Indeed, Bin Laden and others who preach murder in the name of God are in no way analogous to the pastor or rabbi caught cheating with a congregant, or the priest found to be molesting a child, and not just because the taking of life is a more serious sin. For while the latter involves acts of religious inconsistency, the former constitutes outright religious hypocrisy.
The difference cuts to the core of human nature. Few pastors believe that adultery is not a sin, and few priests would argue that molesting children is a virtue. So why do so many religious people disgrace themselves by acting in contravention of basic morality? Because humans are fallible and selfish, weak and inconsistent. They mean what they preach, but tragically cannot always live up to their own preaching. The hypocrite, however, is he who professes a piety that he himself never feels, merely for public consumption. I was not surprised that the videos captured by our Navy SEALs exposed bin Laden as a vain and shallow man, obsessed with his celebrity and tinkering with his appearance. It confirmed the hypocrisy of a man who inveighed against Western corruption while enthusiastically embracing its emphasis on image to the exclusion of spiritual substance.
THE SAME hypocrisy can be found in homegrown religious hate groups like Fred Phelps’ Westboro Baptist Church, with its loathsome slogan that ‘God Hates Fags,’ and its protests of military funerals claiming soldiers’ deaths are the revenge of a God angered by America’s tolerance for homosexuality. Here is an ostensibly Christian Church whose very foundation is in direct contravention of the Bible’s core teachings: “The soul who sins is the one who will die. The son will not share the guilt of the father, nor will the father share the guilt of the son. The righteousness of the righteous man will be credited to him, and the wickedness of the wicked will be charged against him.”

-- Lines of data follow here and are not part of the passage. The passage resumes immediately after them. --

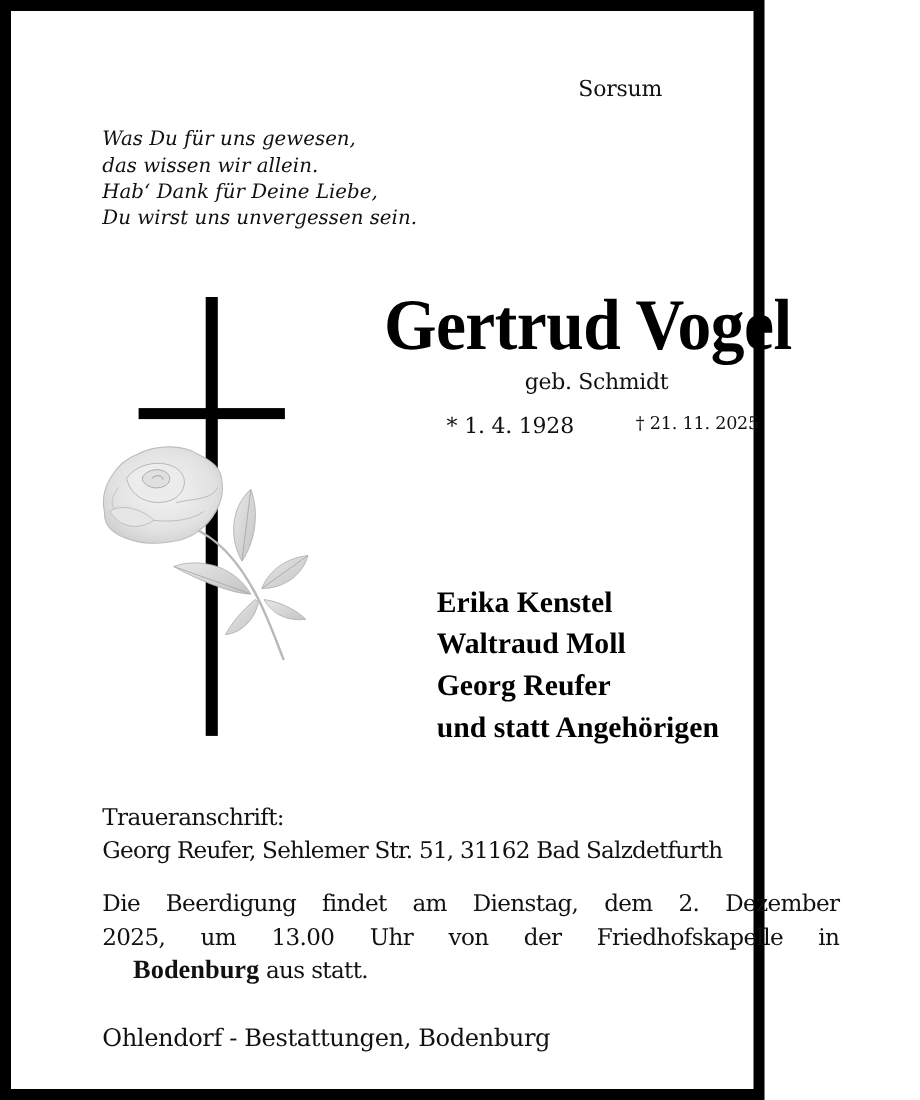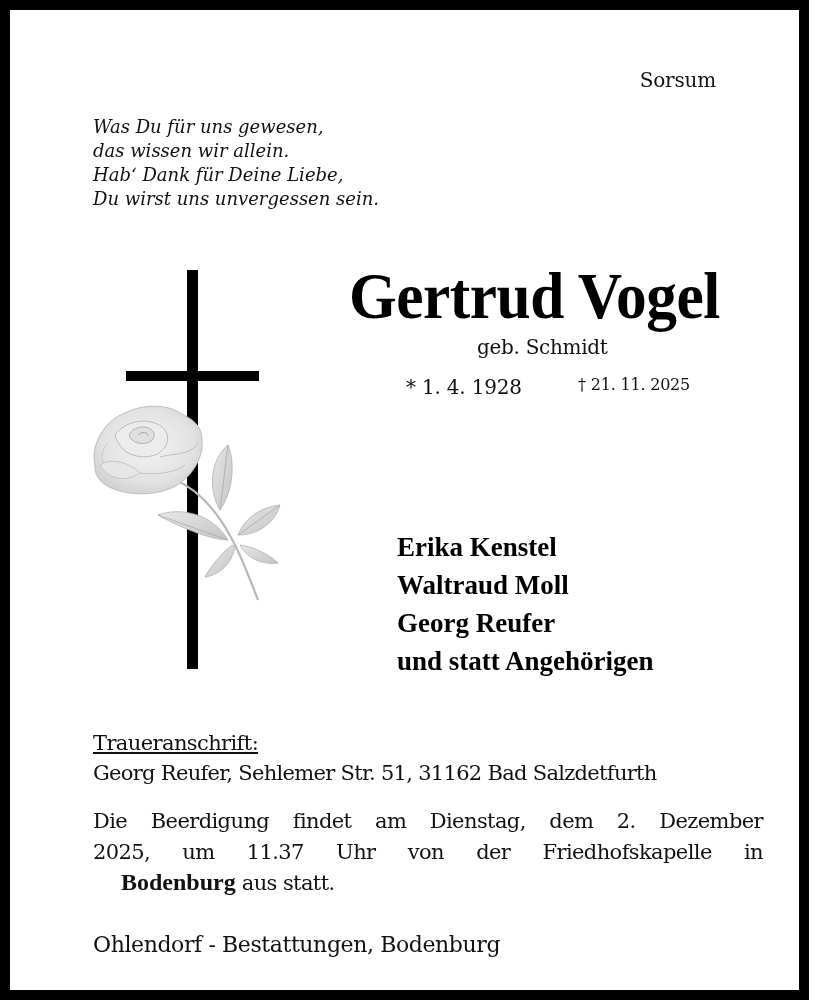"Sorsum" .frame { width: 809px -> 695px }
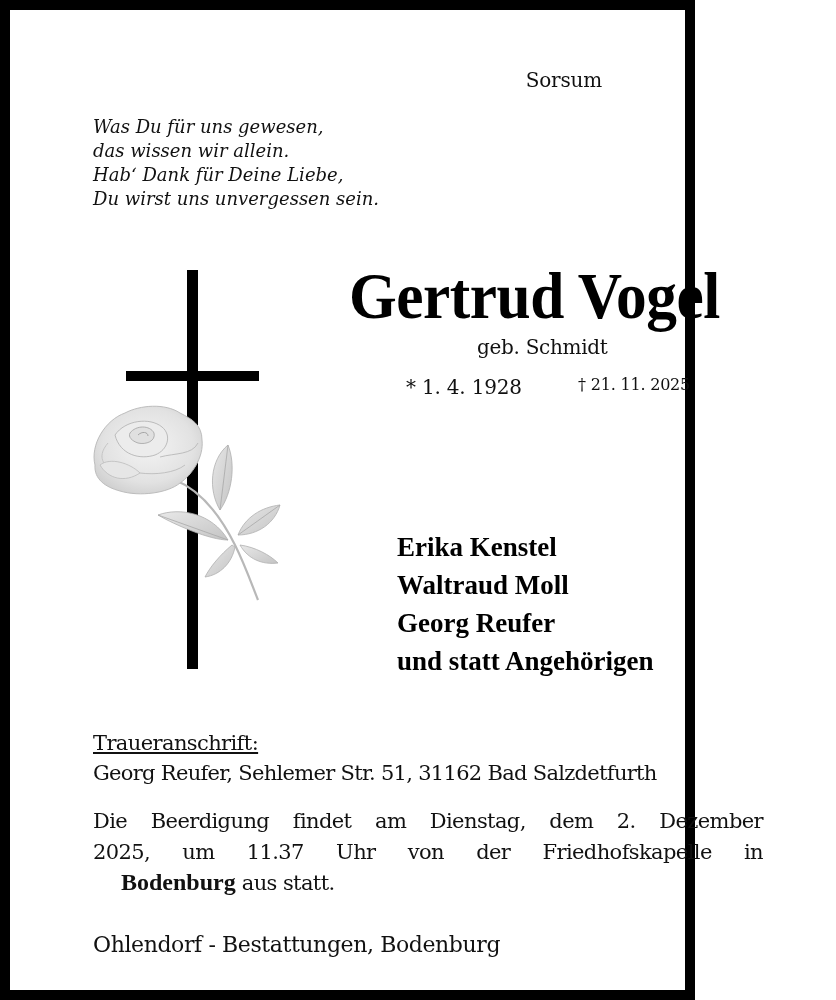"Traueranschrift:" .addr-label { text-decoration: underline -> none }
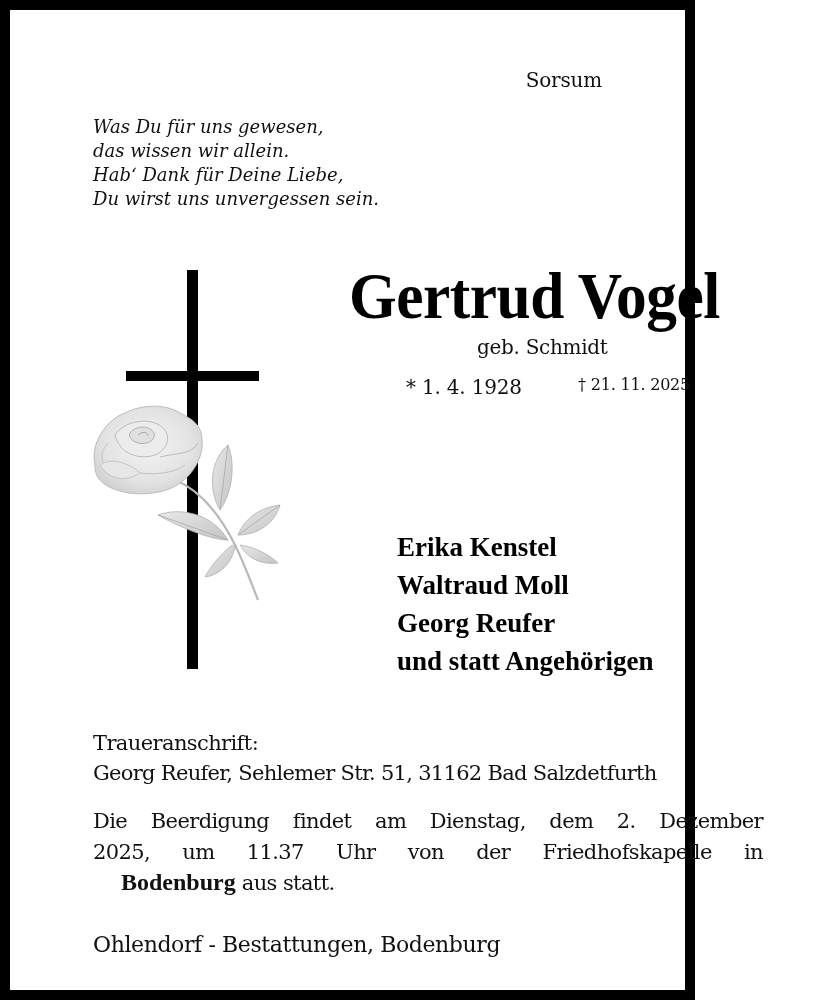"2025, um 11.37 Uhr von" span.fline { text: 11.37 -> 13.00 }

(Ezekiel 18:20) But notwithstanding the difference between inconsistency and hypocrisy, the growing chasm between faith-based teachings and the actions of the faithful is the greatest cancer afflicting modern religion, and accounts for the popularity of the new ‘high priests’ of atheism – men like Richard Dawkins and Christopher Hitchens, who exploit the duplicity of religious ritual unaccompanied by religious values to make a wider point: that religion itself is a control-motivated fraud and faith a money-making scam.
It wasn’t Martin Luther who in 1517 was responsible for the Reformation, but the indulgences of a corrupt Church that had become more interested in the soaring spires of St. Peter’s than the moral elevation of its priests.
America is rapidly becoming a nation of insatiable consumers, whose abject dependence on material objects collapsed a $10 trillion economy.
We are purveyors of an increasingly decadent culture whose exploitation of a fame-obsessed citizenry now passes for “reality,” and whose institutions of higher learning are often better known for drinking than debating. We are in desperate need of the moral realignment that only religion can impart. But it won’t happen as long as we consider religion a collection of empty rituals.